Consider again the woman mentioned above with regard to the King James version. The point is that her experience of Scripture is more akin to what the Bible was in the early Church than that of a textual critic trying to re-establish an academically respectable Greek or Hebrew text as a basis for translation. The fruit of his endeavours will be a text which has been well described by the biblical scholar M. M. Parvis: “When we reconstruct the ‘original’ text, we are not reconstructing but rather we are constructing something that never before existed in heaven or on earth.”[3] In early Christianity, however, the distinguishing mark of inspired writing was precisely its long-standing use in the liturgy of a local Church. There were other elements in the canonization process which led to the collection of writings we call the New Testament —apostolicity, for one—but, as with the Old Testament, the fundamental criterion was use in public worship. Which text, then, better represents God’s word to his people: a text never before heard or one which has been used in public worship for generations? To ask the same question more pointedly, does the King James version, prayed with down the centuries, not have a greater claim to represent God’s word for a faithful Protestant than the NRSV which no Christian had ever seen before it was published in 1989?[4] Could one not go further and ask if the notion of inspiration should not be extended to include the translators of Scripture, of those texts a least destined for use in the Church’s liturgy? After all, the canonization—a work of the entire Church over a long period of time—was under the guidance of the Holy Spirit as a continuation of his activity in producing the inspired text. Similarly, could we perhaps regard the interpretation, and that includes the translation, of the text as an ongoing ecclesiastical charism which places a particular version of the Bible on the lectern at Mass?

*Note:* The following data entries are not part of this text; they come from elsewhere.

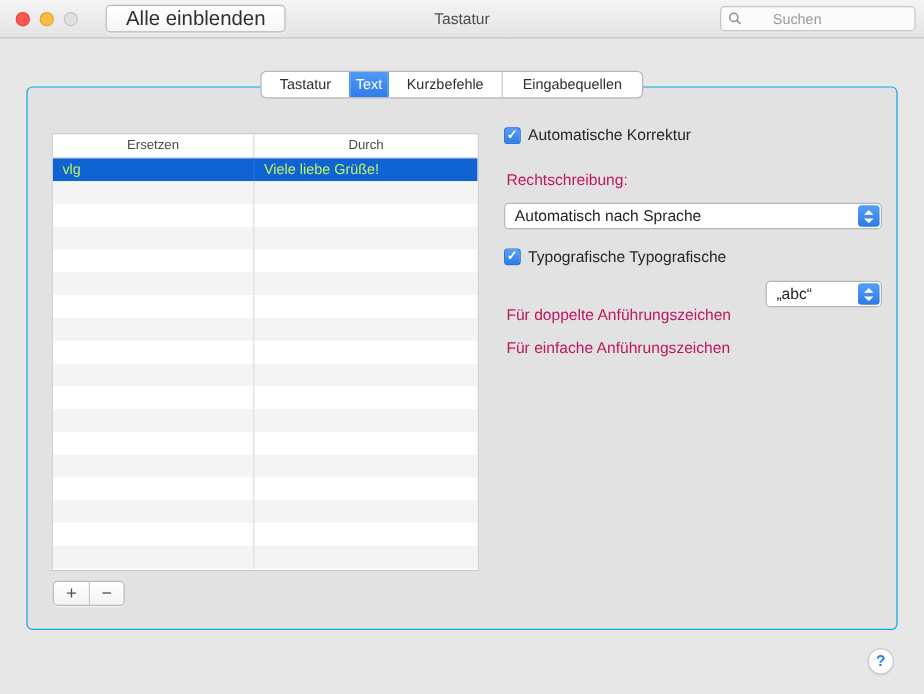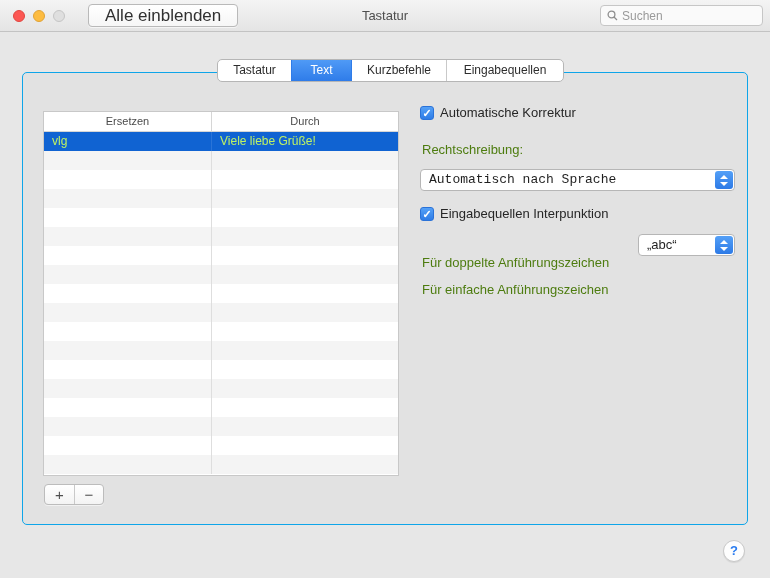--- a/index.html
+++ b/index.html
@@ -23,7 +23,7 @@
     text-align:center; font-size:13px; color:#4e4e4e; }
   .search { position:absolute; right:7px; top:5px; width:163px; height:21px;
     background:#fafafa; border:1px solid #c6c6c6; border-radius:4px;
-    display:flex; align-items:center; padding:0 6px; }
+    display:flex; align-items:center; padding:0 6px;gap:22px; }
   .search svg { flex:0 0 auto; margin-right:4px; }
   .search .ph { font-size:12px; color:#9a9a9a; }
 

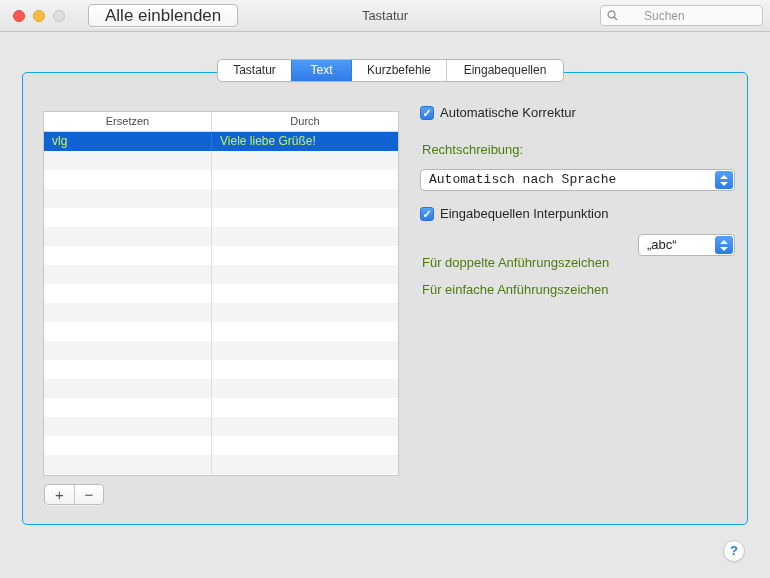--- a/index.html
+++ b/index.html
@@ -35,7 +35,7 @@
   .tab:first-child { border-left:none; }
   .tab.sel { background:linear-gradient(#4f9af6,#2f7ce9); color:#ffffff; border-left-color:#2f7ce9; }
   .tab.sel + .tab { border-left-color:#2f7ce9; }
-  .tab.t0 { width:73px; } .tab.t1 { width:60px; } .tab.t2 { width:95px; } .tab.t3 { width:117px; }
+  .tab.t0 { width:73px; } .tab.t1 { width:32px; } .tab.t2 { width:95px; } .tab.t3 { width:117px; }
 
   
   .panel { position:absolute; left:22px; top:72px; width:726px; height:453px;

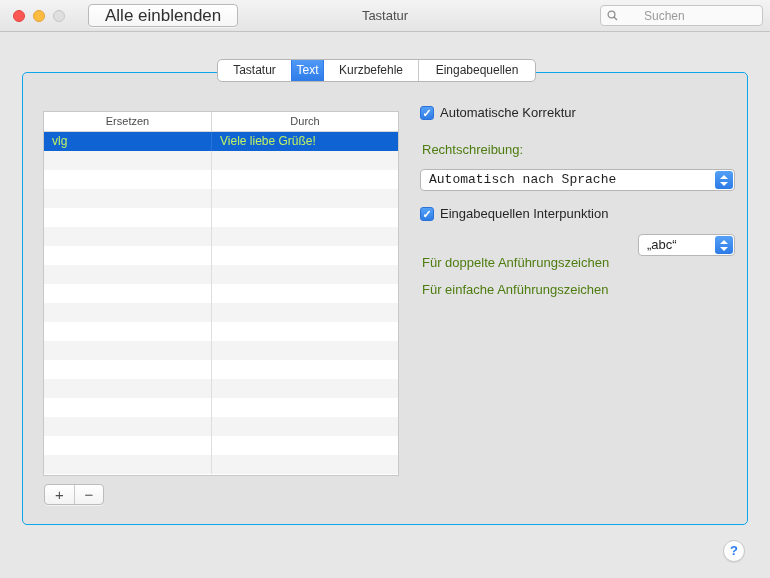--- a/index.html
+++ b/index.html
@@ -71,7 +71,7 @@
     background:linear-gradient(#55a1f7,#2e7ce6); border:1px solid #2a72d8;
     color:#ffffff; font-size:11px; line-height:13px; text-align:center; font-weight:bold; }
   .chklabel { font-size:13px; color:#262626; }
-  .optlabel { position:absolute; font-size:13px; color:#4d7c0f; }
+  .optlabel { position:absolute; font-size:13px; color:#be185d; }
   .select { position:absolute; height:22px; background:#ffffff; border:1px solid #b6b6b6;
     border-radius:4px; font-size:13px; color:#1f1f1f; line-height:20px; padding-left:8px; }
   .stepper { position:absolute; right:1px; top:1px; bottom:1px; width:18px; border-radius:3px;

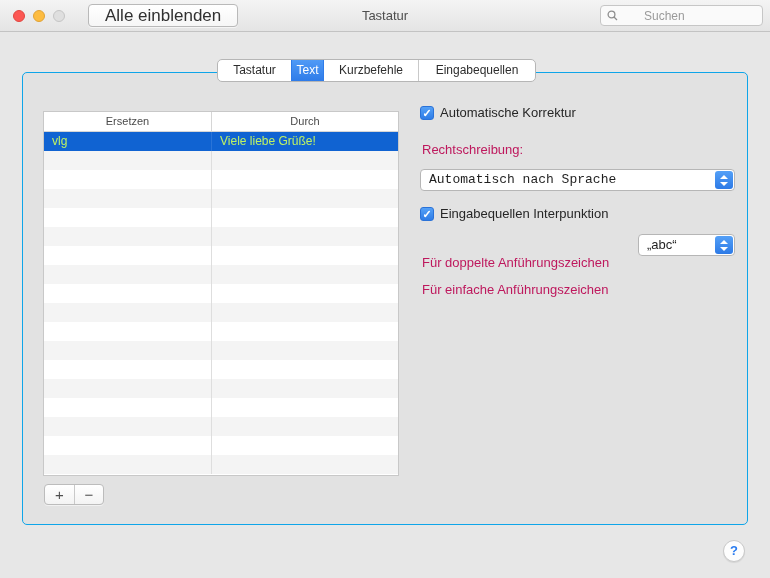--- a/index.html
+++ b/index.html
@@ -210,7 +210,7 @@
     </div>
 
     <div class="optlabel" style="left:399px; top:69px;">Rechtschreibung:</div>
-    <div class="select" style="left:397px; top:96px; width:315px;font-family:Liberation Mono, monospace;">
+    <div class="select" style="left:397px; top:96px; width:315px;">
       <span>Automatisch nach Sprache</span>
       <div class="stepper">
         <div class="tri-up"></div>

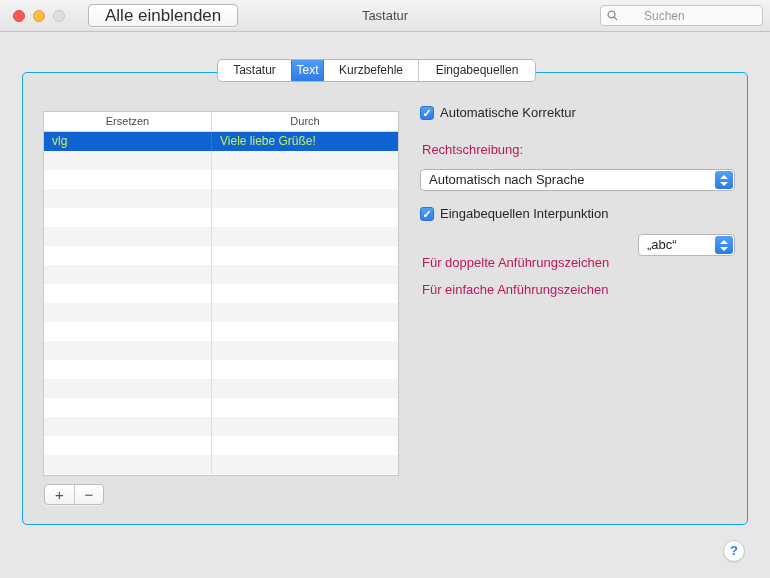--- a/index.html
+++ b/index.html
@@ -220,7 +220,7 @@
 
     <div class="chkrow" style="left:397px; top:133px;">
       <div class="chk">✓</div>
-      <div class="chklabel">Eingabequellen Interpunktion</div>
+      <div class="chklabel">Typografische Typografische</div>
     </div>
 
     <div class="optlabel" style="left:399px; top:182px;">Für doppelte Anführungszeichen</div>

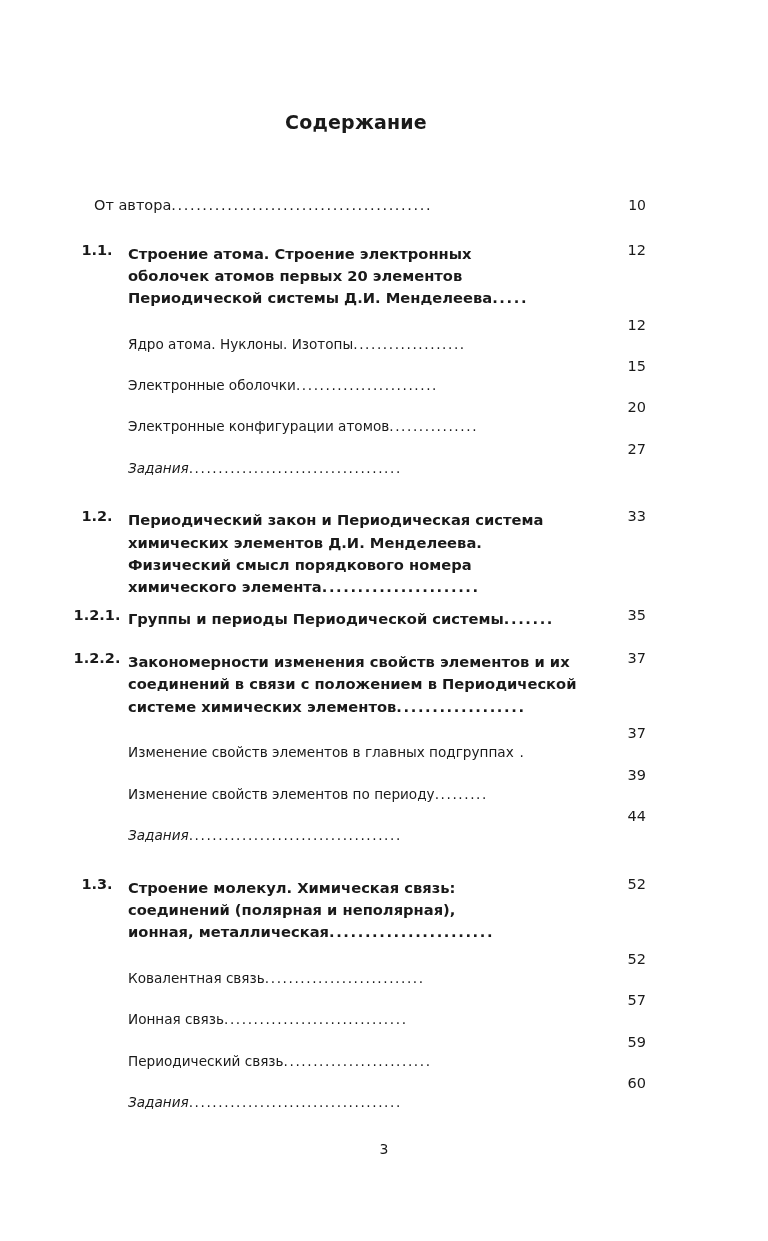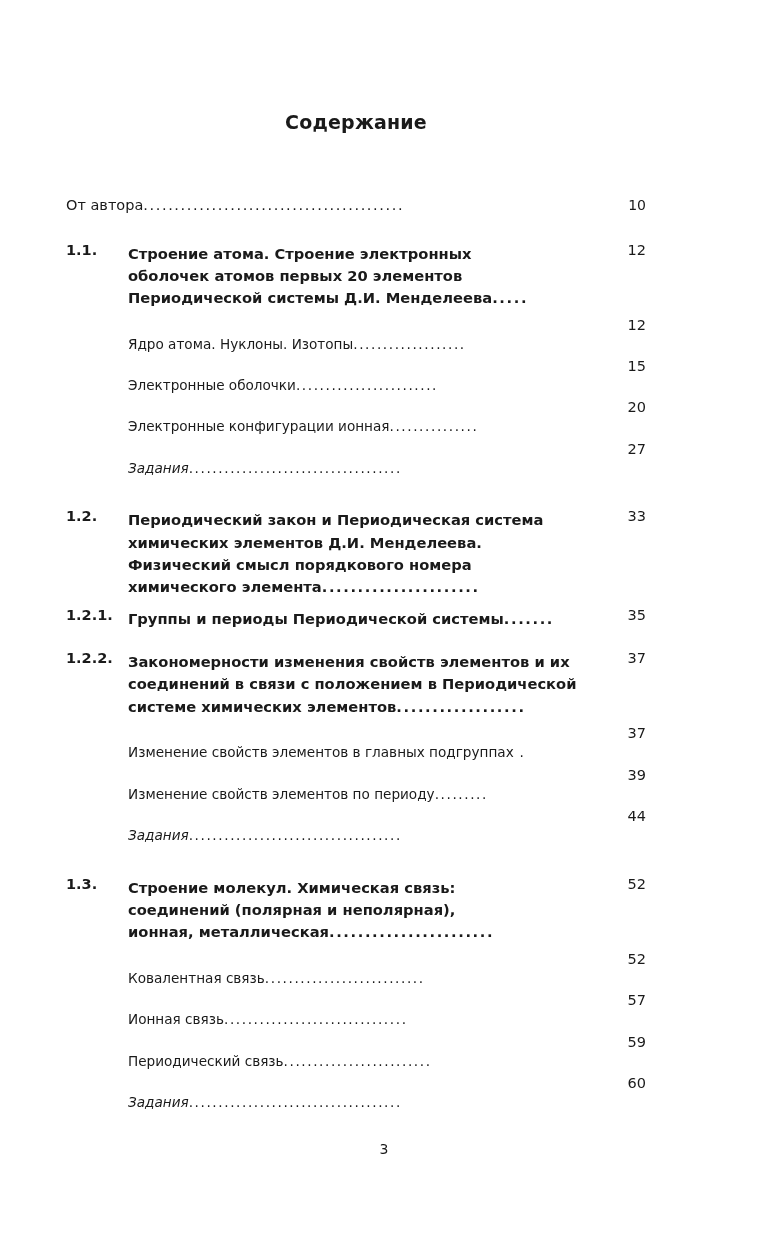--- a/index.html
+++ b/index.html
@@ -70,6 +70,7 @@
   .lvl0 .body {
     font-size: 14.5px;
     padding-left: 0;
+    margin-left: 28px;
   }
   .l0-text {
     font-size: 14.5px;

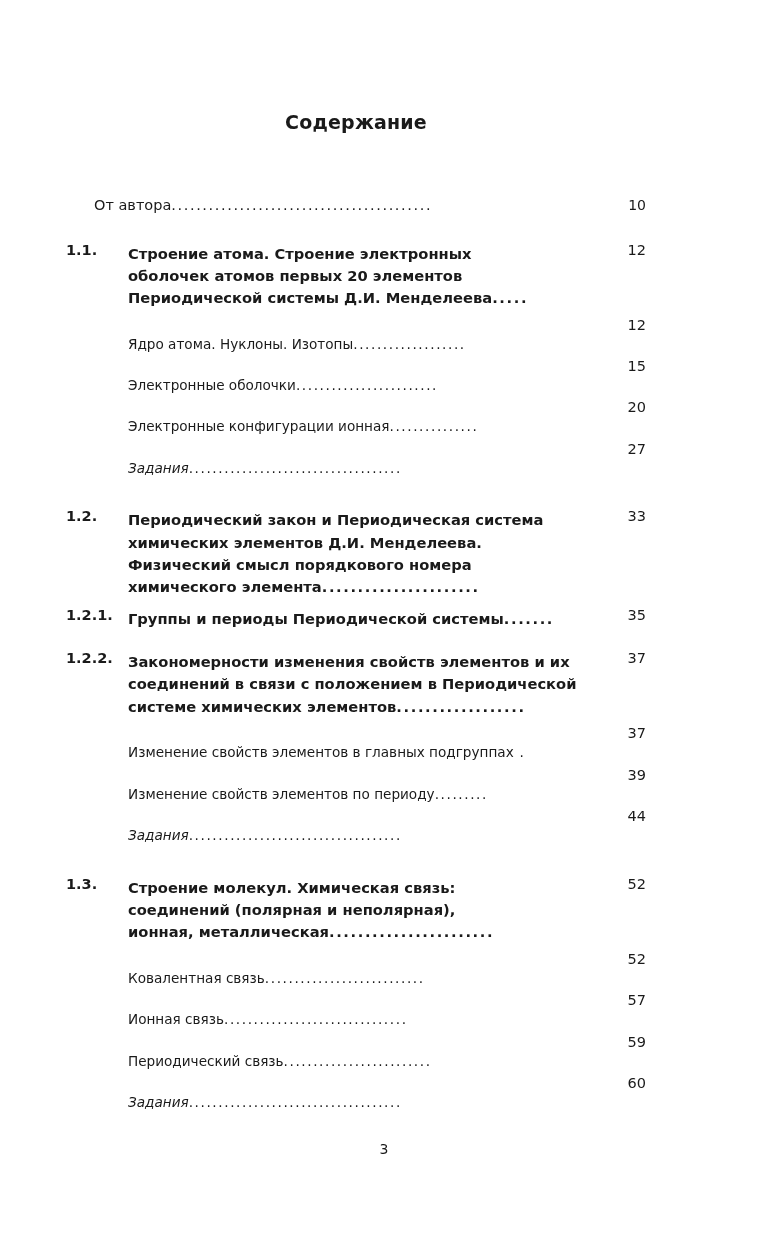--- a/index.html
+++ b/index.html
@@ -48,7 +48,7 @@
     font-weight: bold;
     font-size: 14.5px;
     width: 62px;
-    text-align: left;
+    text-align: center;
   }
   .num.sub3 {
     width: 62px;

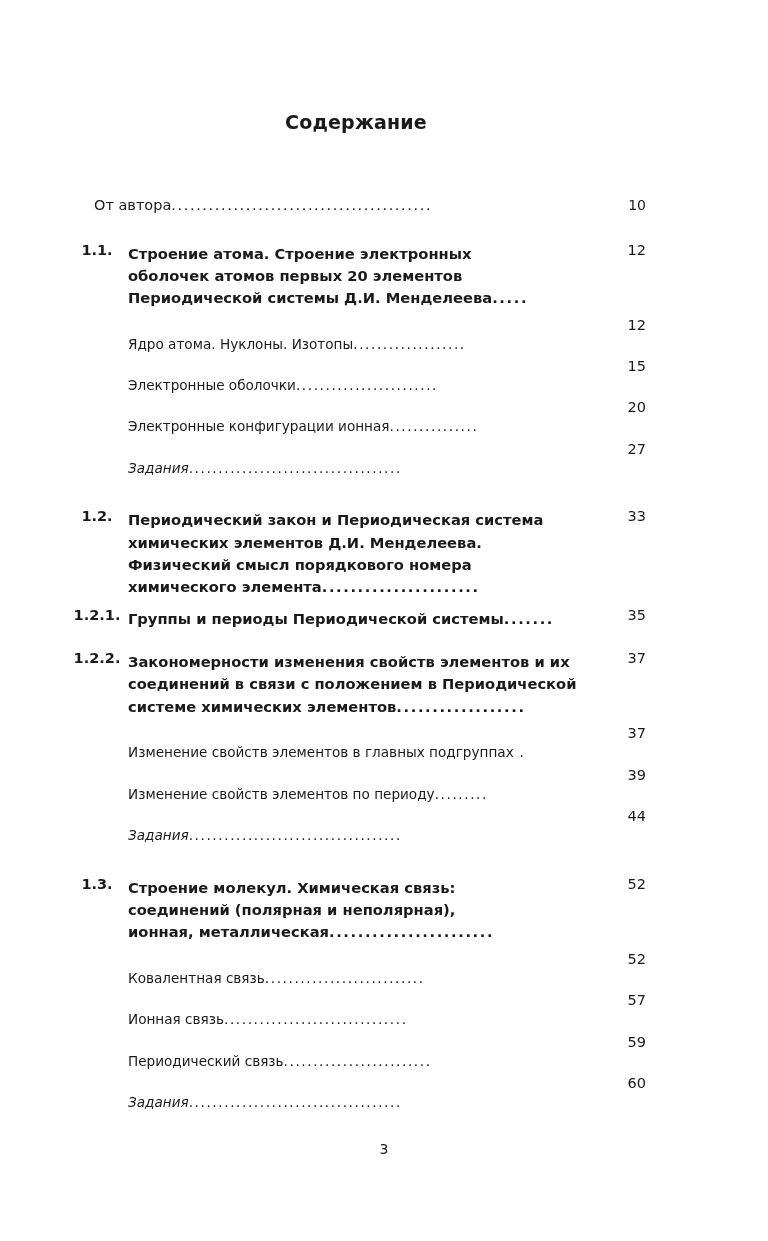--- a/index.html
+++ b/index.html
@@ -165,7 +165,7 @@
 
     <div class="row minor">
       <div class="body">
-        <span>Электронные конфигурации ионная</span><span class="dots">...............</span>
+        <span>Электронные конфигурации атомов</span><span class="dots">...............</span>
       </div>
       <div class="page-col">20</div>
     </div>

Such considerations leave me in two minds about our current lectionary. I find myself in a theological cleft stick, having accounted for my disinclination for a new translation by defending the possibility that the Church today could well exercise its charism of interpretation by producing just such a version. That our bishops have approved the NRSV removes the immediate difficulty, since they enunciate for us the mind of the whole Church. Their endorsement of the NRSV is sufficient to set it before the community of faith. But the ultimate confirmation of this version as God’s word must await its bearing fruit among the people of God.

[1] A significant feature of the NRSV was its use of inclusive language, which replaces “man” with “mortal” and “he,” “him” and so forth with gender-neutral words such as “they” or “all,” etc.

[2]  1 Tim 3.2: “Now a bishop must be above reproach, married only once, temperate, sensible, respectable, hospitable, an apt teacher . . ..”

[3] M.M. Parvis, “The Goals of New Testament Textual Studies” (Studia Evangelica, VI: Berlin, 1973), 397.

[4] The King James Bible has its defenders as a translation as well as a cultural monument. Cf. Gerald Hammond, “English Translations of the Bible,” The Literary Guide to the Bible, edited by Robert Alter and Frank Kermode (Harvard University Press, Cambridge [MA], 1987), pp. 647-66.